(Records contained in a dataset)

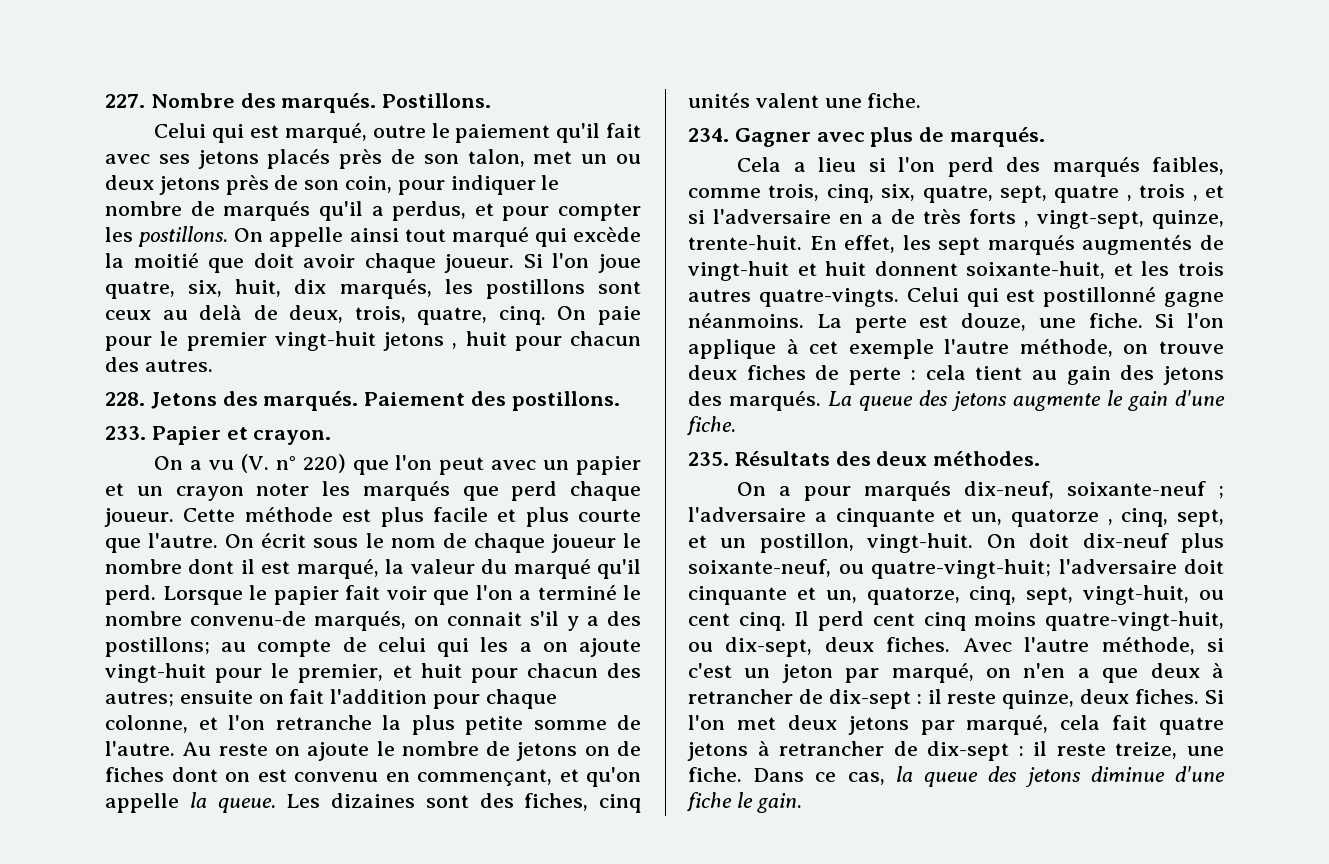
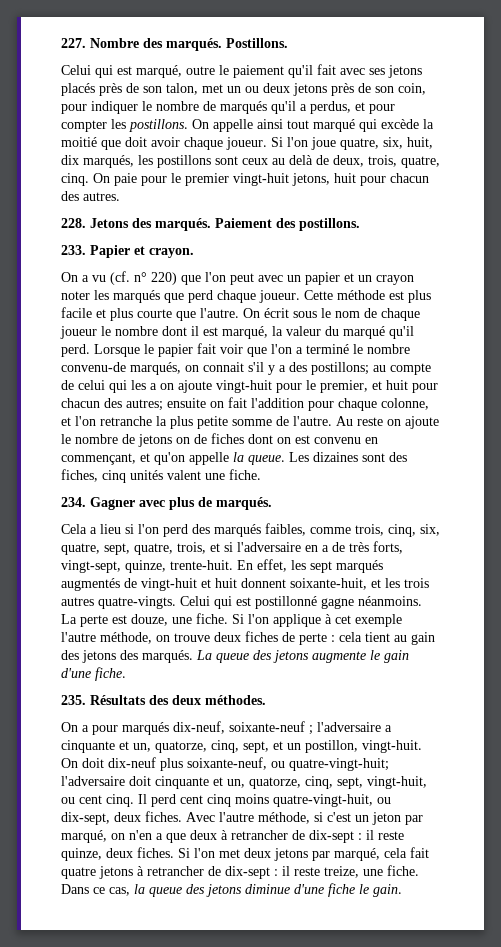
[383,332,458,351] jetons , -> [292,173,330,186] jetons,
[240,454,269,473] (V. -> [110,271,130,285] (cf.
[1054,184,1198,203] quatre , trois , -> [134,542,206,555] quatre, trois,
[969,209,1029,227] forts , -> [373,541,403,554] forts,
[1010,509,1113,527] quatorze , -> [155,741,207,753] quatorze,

...

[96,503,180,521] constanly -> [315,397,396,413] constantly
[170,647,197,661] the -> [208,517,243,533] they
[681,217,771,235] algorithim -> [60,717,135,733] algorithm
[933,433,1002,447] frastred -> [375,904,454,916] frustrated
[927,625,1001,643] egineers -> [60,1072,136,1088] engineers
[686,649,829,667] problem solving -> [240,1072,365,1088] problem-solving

• [Task instructions]: Using the entries above, give back exactly the line containing "[383,332,458,351] jetons , ->", the line containing "[969,209,1029,227] forts , ->", and every line between them, and nothing else.

• [Written response]:
[383,332,458,351] jetons , -> [292,173,330,186] jetons,
[240,454,269,473] (V. -> [110,271,130,285] (cf.
[1054,184,1198,203] quatre , trois , -> [134,542,206,555] quatre, trois,
[969,209,1029,227] forts , -> [373,541,403,554] forts,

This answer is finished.